Peruvian Government Breaks Promises, International Laws with Plans to Sell Oil Concessions Overlapping Indigenous Reserves

See below for photo op. and media briefing details. Interviews, photos and B-Roll footage from Amazon available on request.

HoustonIndigenous leaders from the Peruvian Amazon will this Friday personally deliver a message to oil companies gathered at a concession road-show organized in Houston by Perupetro, Peru’s hydrocarbon licensing agency: “Don’t trespass on our lands!”

Robert Guimaraes, Vice-President of AIDESEP, Peru’s national federation of native Amazonians, will also be demanding an explanation from Perupetro and the Peruvian government why clear promises to avoid indigenous lands have been broken. The Perupetro road-show is part of the 2008 North American Prospect Expo (NAPE).

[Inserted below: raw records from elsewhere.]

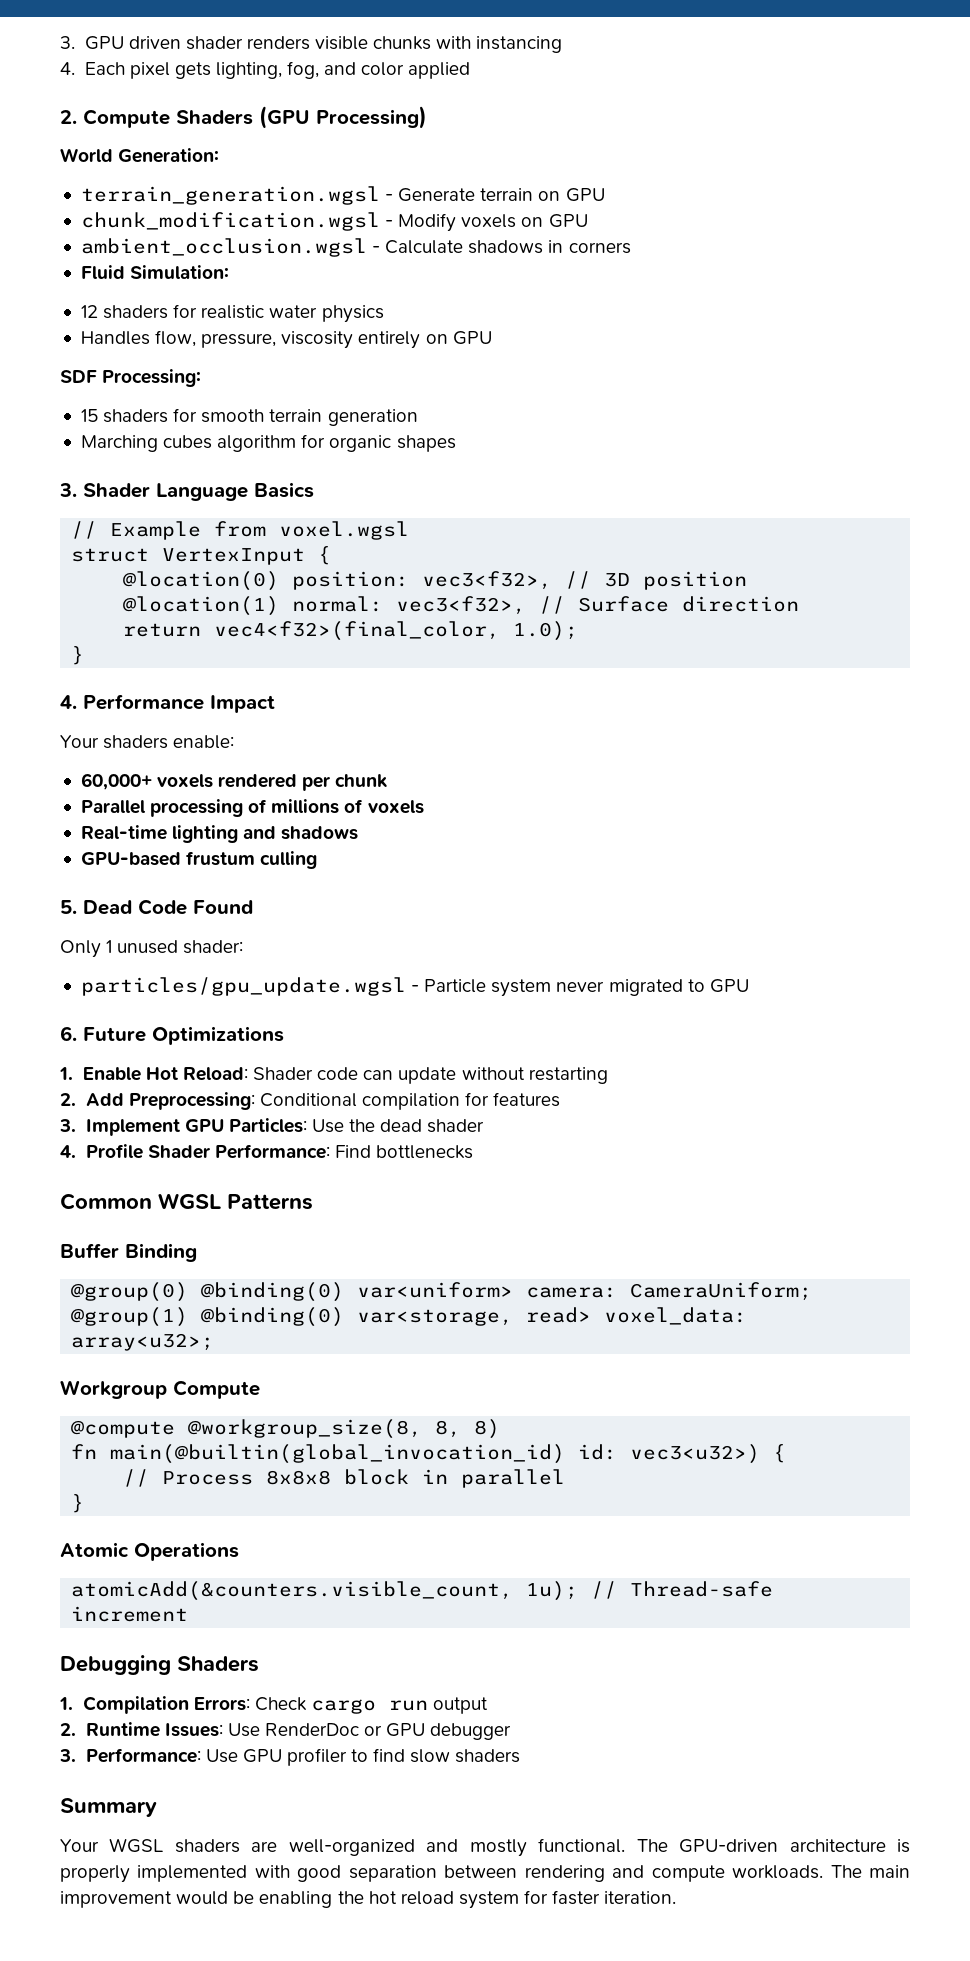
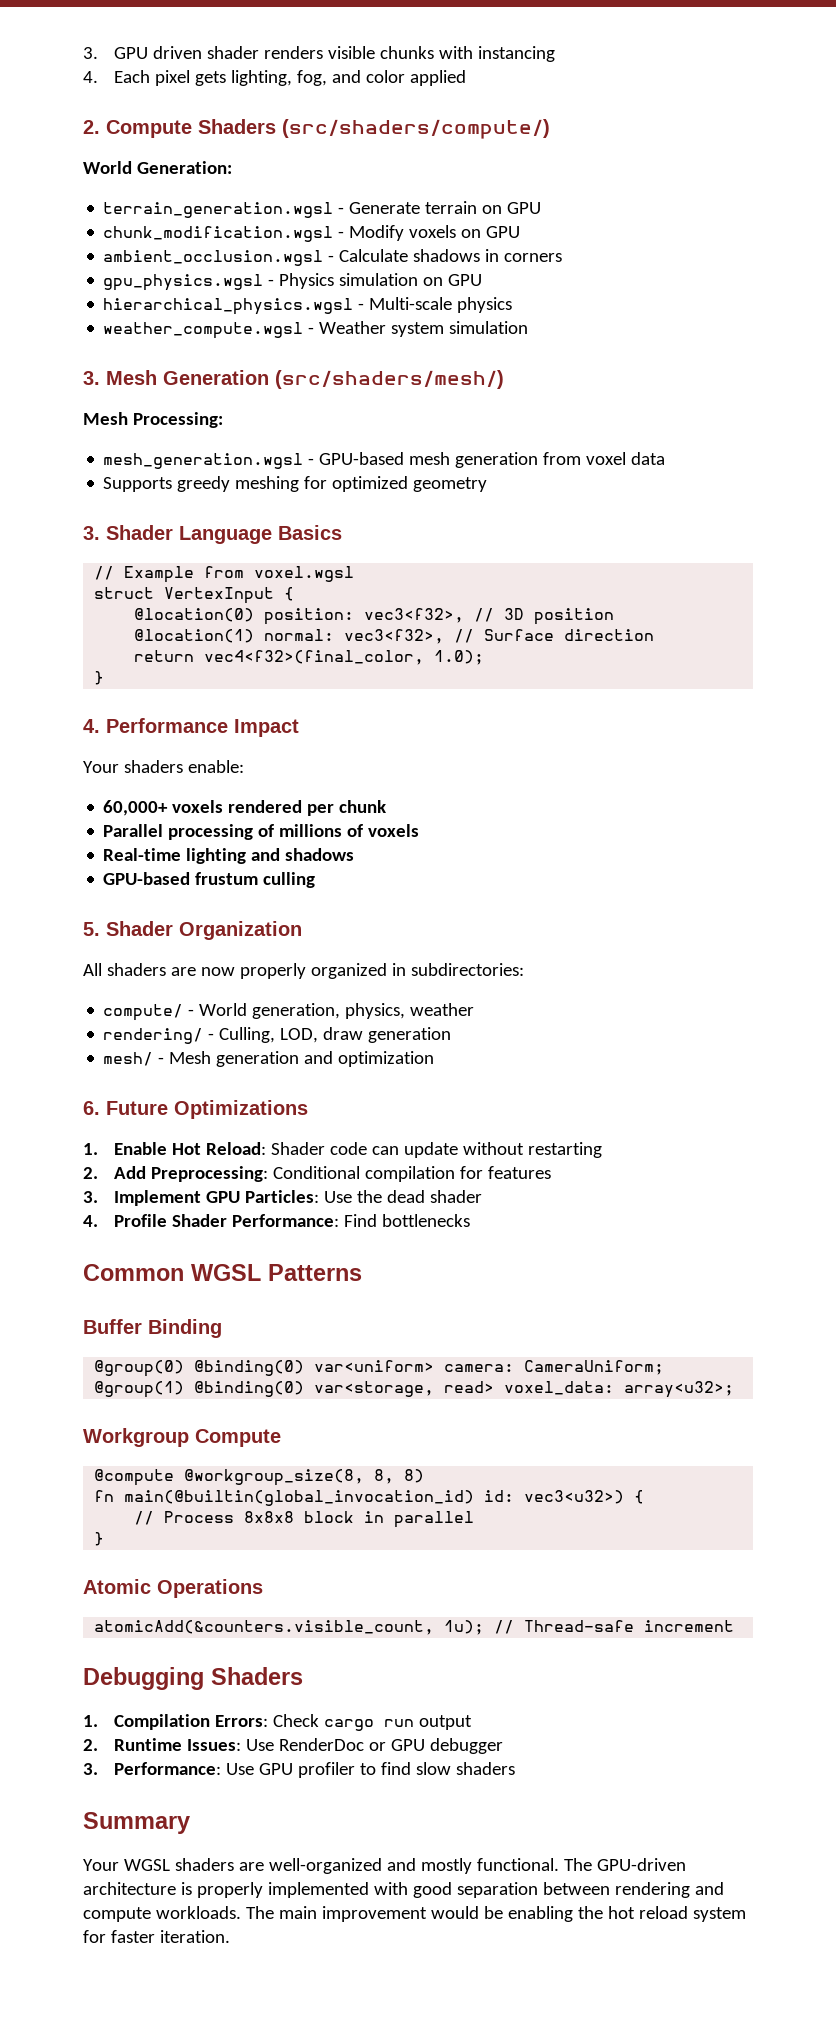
- 2. Compute Shaders (GPU Processing)
+ 2. Compute Shaders (src/shaders/compute/)
- Fluid Simulation:
- 12 shaders for realistic water physics
- Handles flow, pressure, viscosity entirely on GPU
- SDF Processing:
- 15 shaders for smooth terrain generation
- Marching cubes algorithm for organic shapes
+ gpu_physics.wgsl - Physics simulation on GPU
+ hierarchical_physics.wgsl - Multi-scale physics
+ weather_compute.wgsl - Weather system simulation
+ 3. Mesh Generation (src/shaders/mesh/)
+ Mesh Processing:
+ mesh_generation.wgsl - GPU-based mesh generation from voxel data
+ Supports greedy meshing for optimized geometry
- 5. Dead Code Found
- Only 1 unused shader:
- particles/gpu_update.wgsl - Particle system never migrated to GPU
+ 5. Shader Organization
+ All shaders are now properly organized in subdirectories:
+ compute/ - World generation, physics, weather
+ rendering/ - Culling, LOD, draw generation
+ mesh/ - Mesh generation and optimization

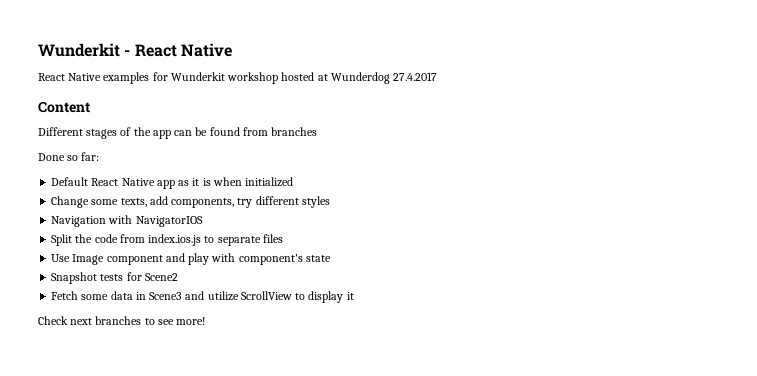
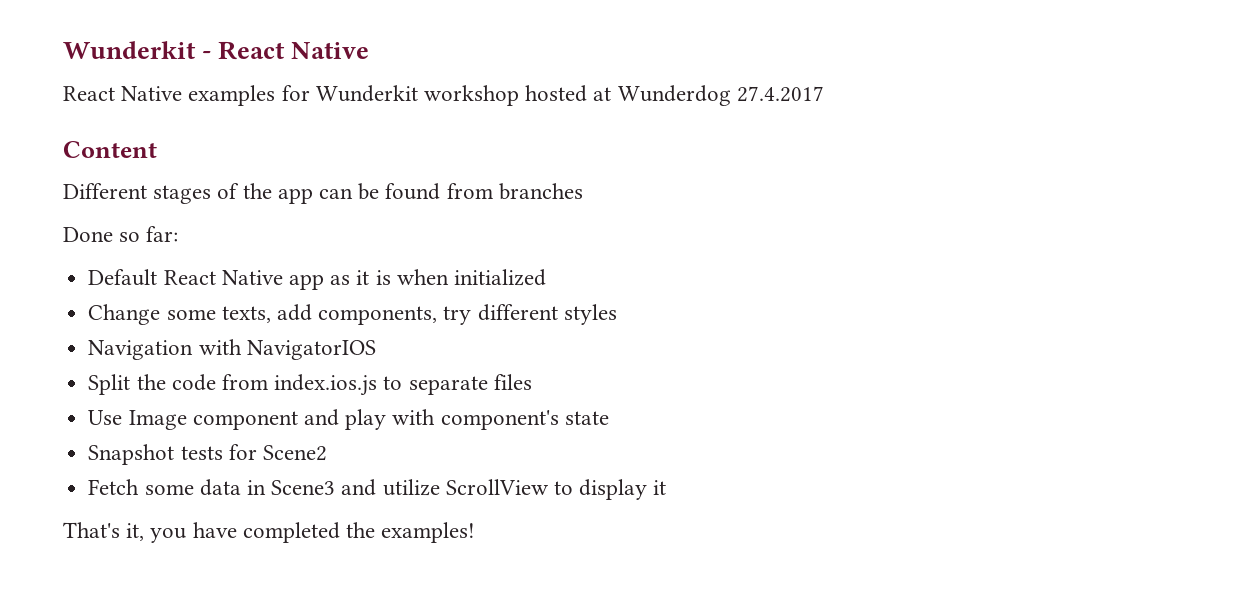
- Check next branches to see more!
+ That's it, you have completed the examples!

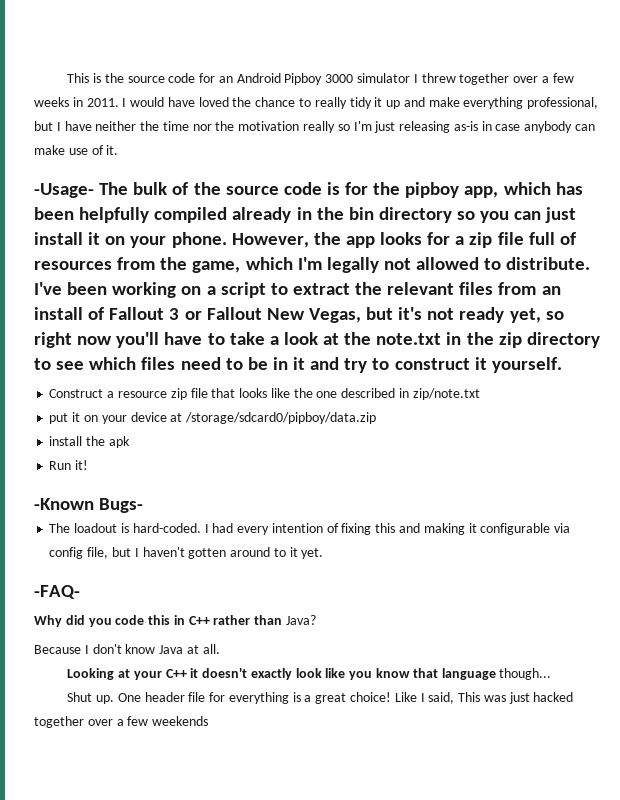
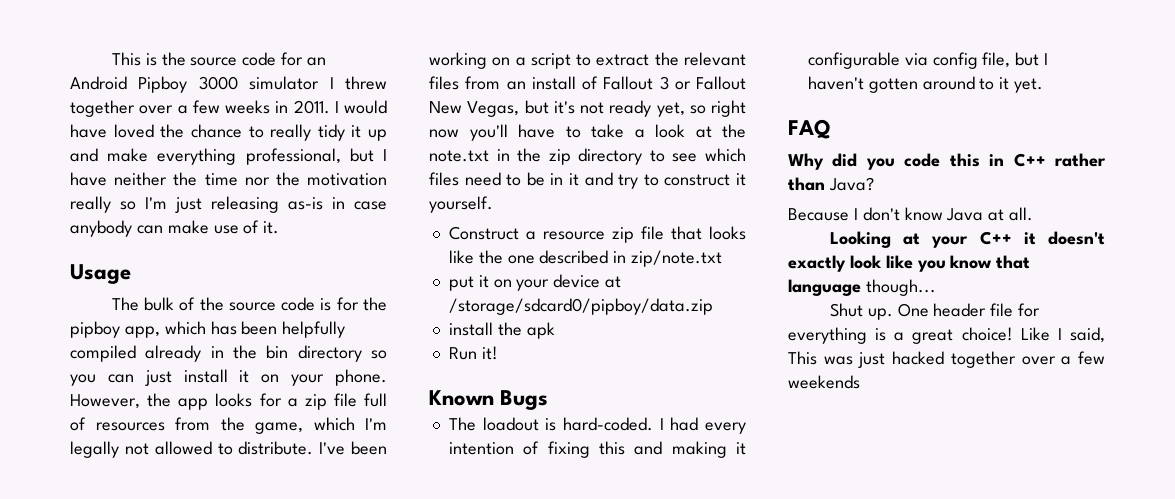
- -Usage- The bulk of the source code is for the pipboy app, which has been helpfully compiled already in the bin directory so you can just install it on your phone.
+ Usage
+ The bulk of the source code is for the pipboy app, which has been helpfully compiled already in the bin directory so you can just install it on your phone.
- -Known Bugs-
+ Known Bugs
- -FAQ-
+ FAQ

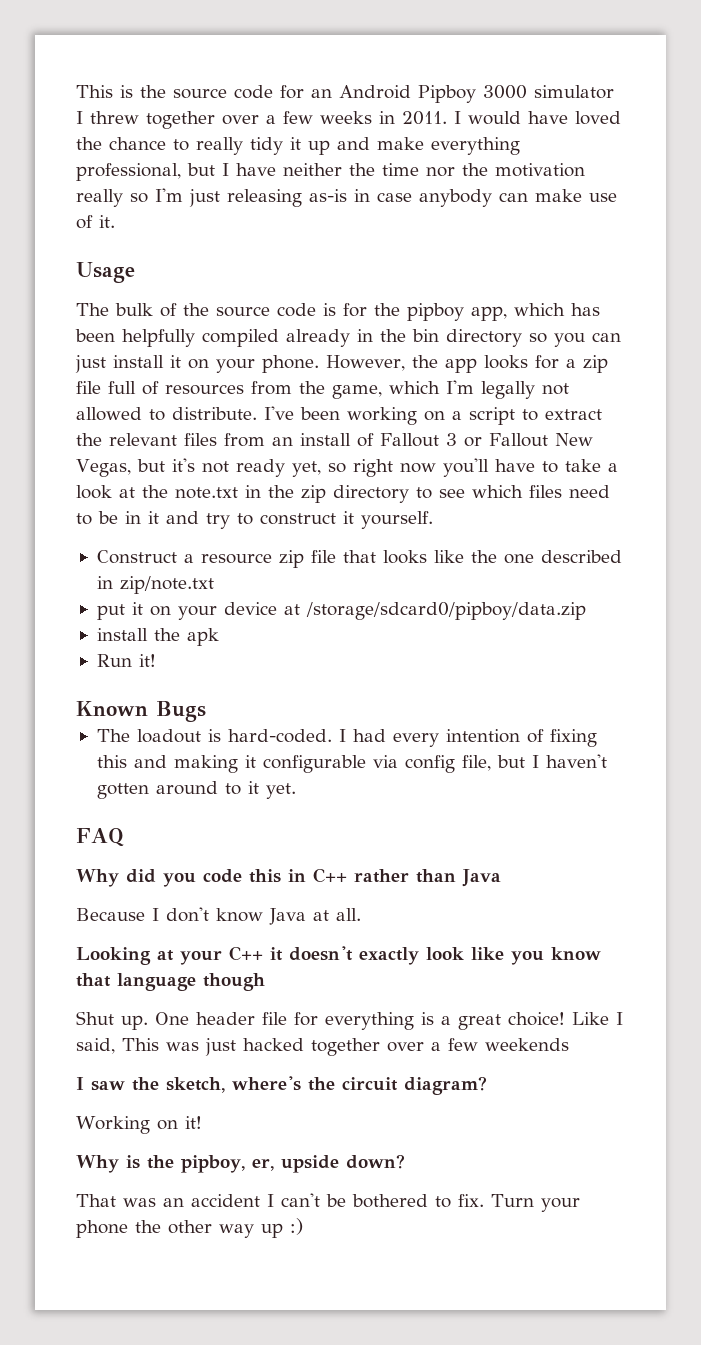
- Why did you code this in C++ rather than Java?
+ Why did you code this in C++ rather than Java
- Looking at your C++ it doesn't exactly look like you know that language though...
+ Looking at your C++ it doesn't exactly look like you know that language though
+ I saw the sketch, where's the circuit diagram?
+ Working on it!
+ Why is the pipboy, er, upside down?
+ That was an accident I can't be bothered to fix. Turn your phone the other way up :)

The concessions include four highly controversial concessions, 132, 133, 136 and 139, which have each failed to win any bidders in the past as the oil industry became aware that local indigenous communities would oppose any operations there.

The concessions would also violate international indigenous rights laws as well as the international human rights benchmark of Free, Prior and Informed Consent, contained in the recently approved UN Declaration on the Rights of Indigenous Peoples. In particular some of the last communities living in voluntary isolation anywhere in the Amazon, inside dedicated Territorial Reserves declared to protect them from contact with outsiders, are highly vulnerable due to their lack of imde munity to diseases.

Of the Amazonian blocks now being offered by Perupetro:

  • Four overlap titled indigenous lands;
  • Three intrude on Territorial Reserves for indigenous peoples in voluntary isolation;
  • Two overlap proposed Territorial Reserves for indigenous peoples in voluntary isolation;
  • One overlaps a Natural Protected Area.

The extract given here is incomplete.